A porta abriu-se, e apareceu este homem, alto e sério, moreno, metido numa infinita

sobrecasaca cor de rapé, que os rapazes chamavam opa.

— Aí vem a opa do Elisiário.

— Entre a opa só.

— Não, a opa não pode; entre só o Elisiário, mas, primeiro há de glosar um mote. Quem dá o mote?

Ninguém dava o mote. A casa era uma simples sala, sublocada por um alfaiate, que morava nos fundos

com a família; Rua do Lavradio, 1866. Era a segunda vez que ia ali, a convite de um dos rapazes. Não

podes ter idéia da sala e da vida. Imagina um município do país da Boêmia, tudo desordenado e confuso;

além dos poucos móveis pobres, que eram do alfaiate, havia duas redes, uma canastra, um cabide, um baú

de folha-de-flandres, livros, chapéus, sapatos. Moravam cinco rapazes, mas apareciam outros, e todos

eram tudo, estudantes, tradutores, revisores, namoradores, e ainda lhes sobrava tempo para redigir uma

folha política e literária, publicada aos sábados. Que longas palestras que tínhamos! Solapávamos as bases

da sociedade, descobríamos mundos novos, constelações novas, liberdades novas. Tudo era o novíssimo.

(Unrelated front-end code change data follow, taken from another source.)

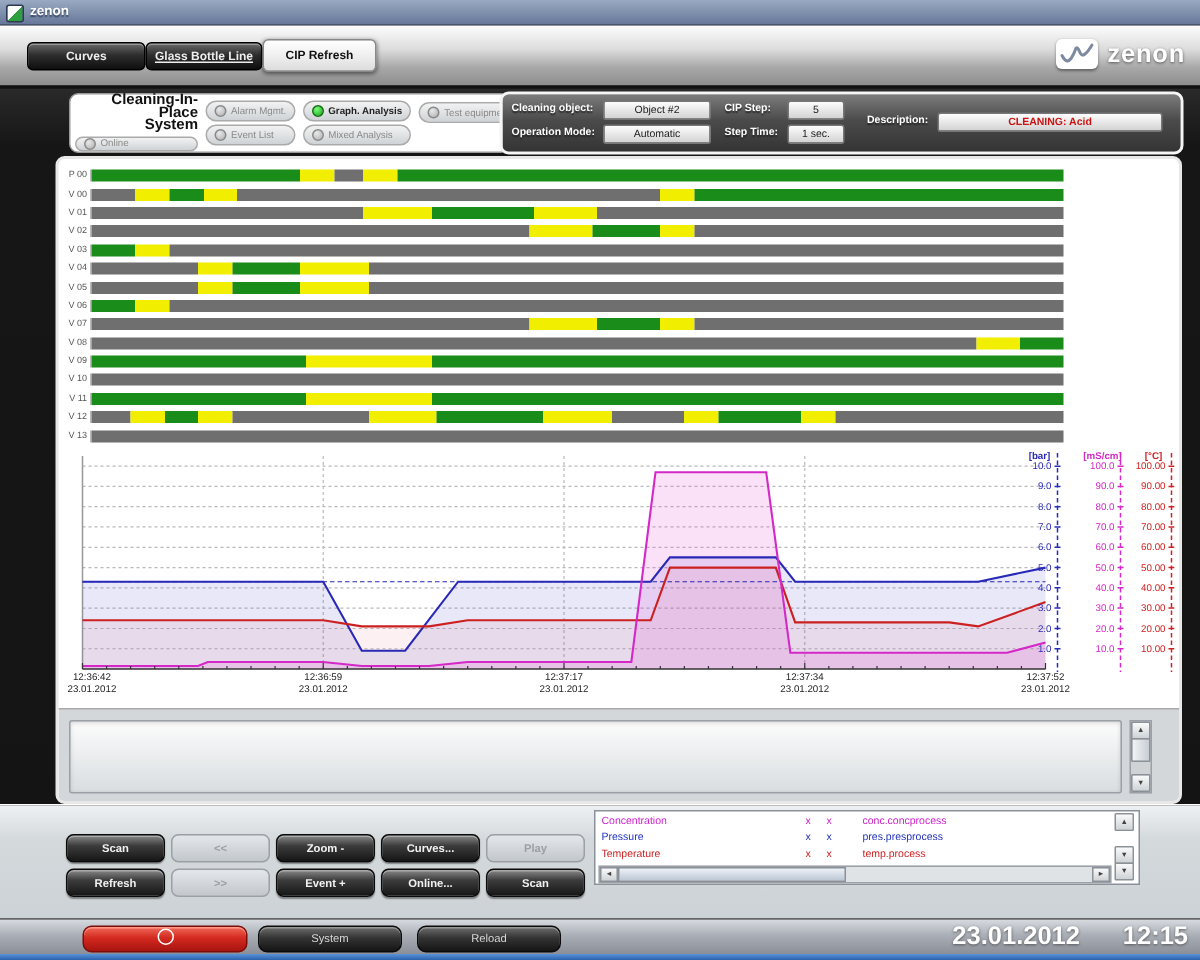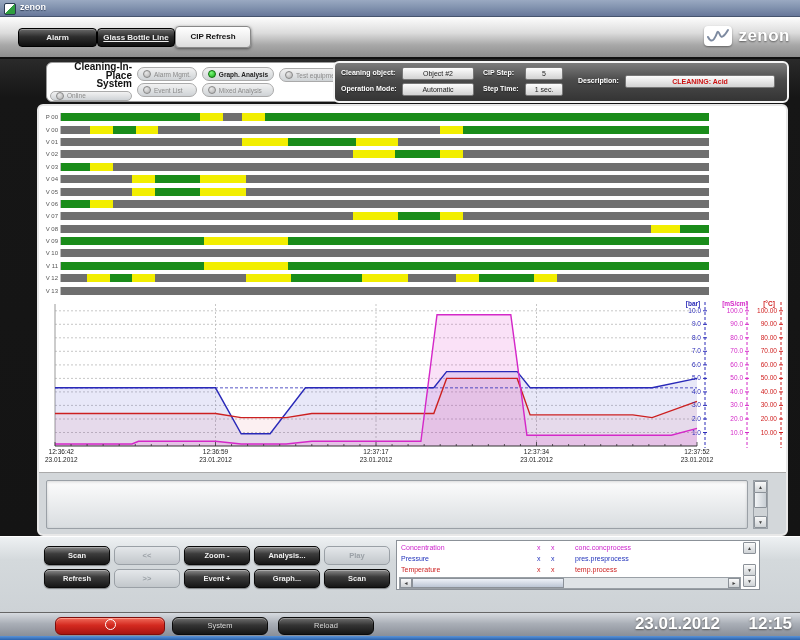"Alarm" div.tab { text: Alarm -> Curves }
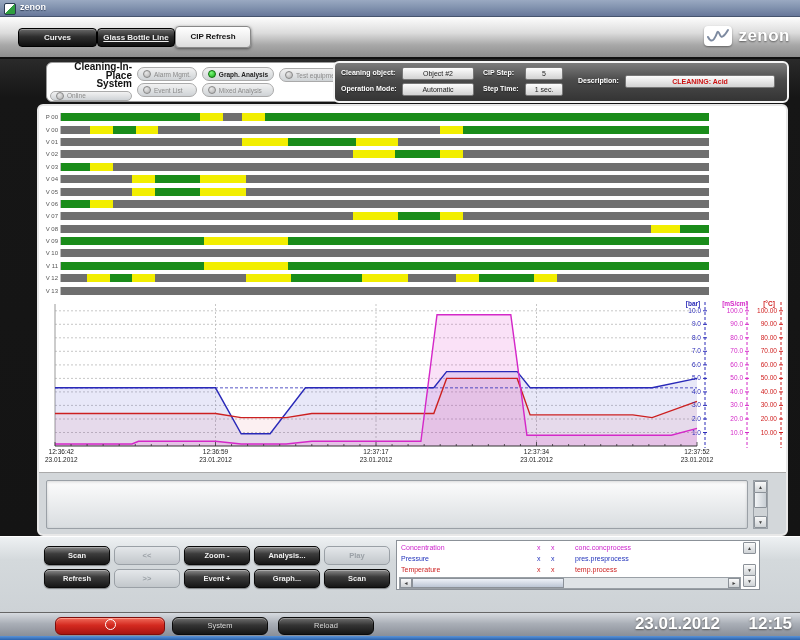"Scan" div { top: 9px -> 19px }
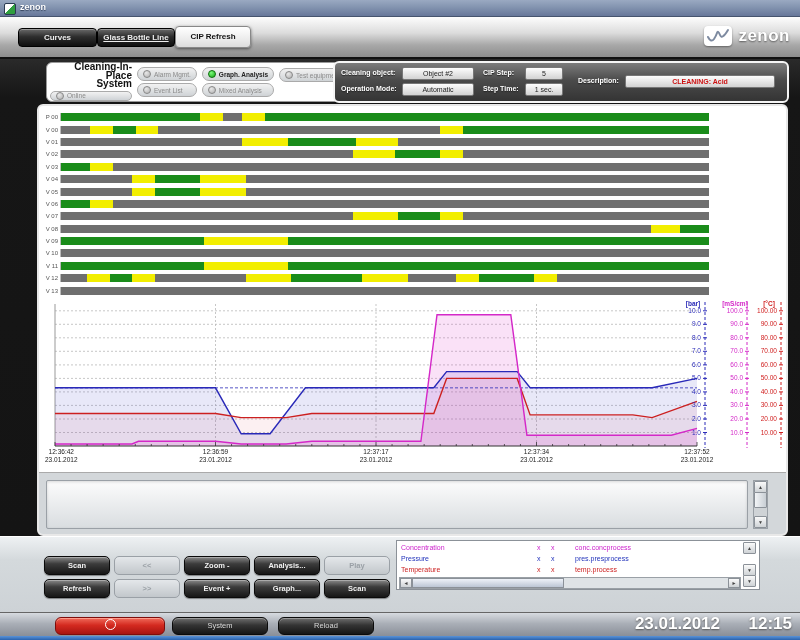"Analysis..." div.cbtn { text: Analysis -> Curves }
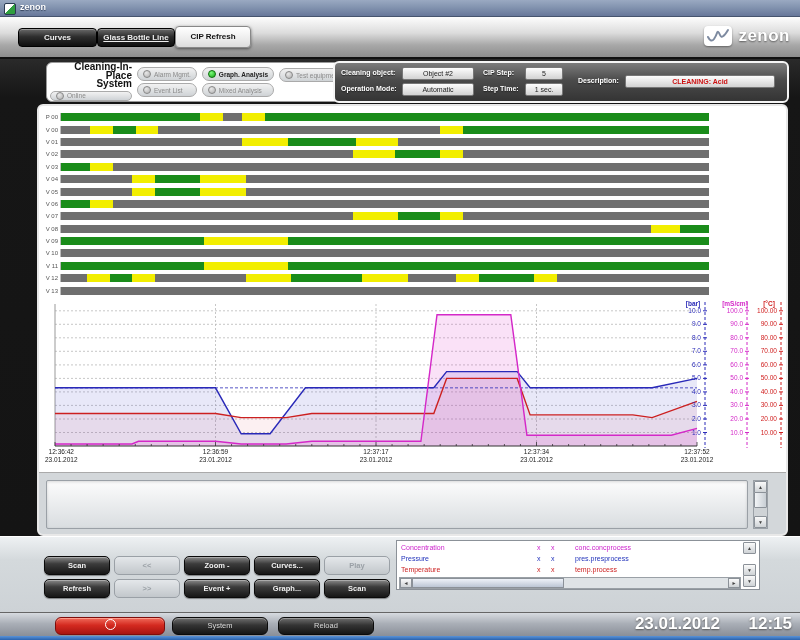"Graph..." div.cbtn { text: Graph -> Online }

— Lá vai mote, disse afinal um dos rapazes, e recitou:

Podia embrulhar o mundo

A opa do Elisiário.

Parado à porta, o homem cerrou os olhos por alguns instantes, abriu-os, passou pela testa o lenço que

trazia fechado na mão, em forma de bolo, e recitou uma glosa de improviso. Rimo-nos muito; eu, que não

tinha idéia do que era improviso, cuidei a princípio que a composição era velha e a cena um logro para

mim. Elisiário despiu a sobrecasaca, levantou-a na ponta da bengala, deu duas voltas pela sala, com ar

triunfal, e foi pendurá-la a um prego, porque o cabide estava cheio. Em seguida, atirou o chapéu ao tecto,

apanhou-o entre as mãos, e foi pô-lo em cima do aparador.

— Lugar para um! disse finalmente.

Dei-me pressa em ceder-lhe o sofá; ele deitou-se, fincou os joelhos no ar, e perguntou que novidades

havia.

— Que o jantar é duvidoso, respondeu o redator principal do Cenáculo; o Chico foi ver se cobrava

alguma assinatura. Se arranjar dinheiro, traz logo o jantar da casa de pasto. Você já jantou?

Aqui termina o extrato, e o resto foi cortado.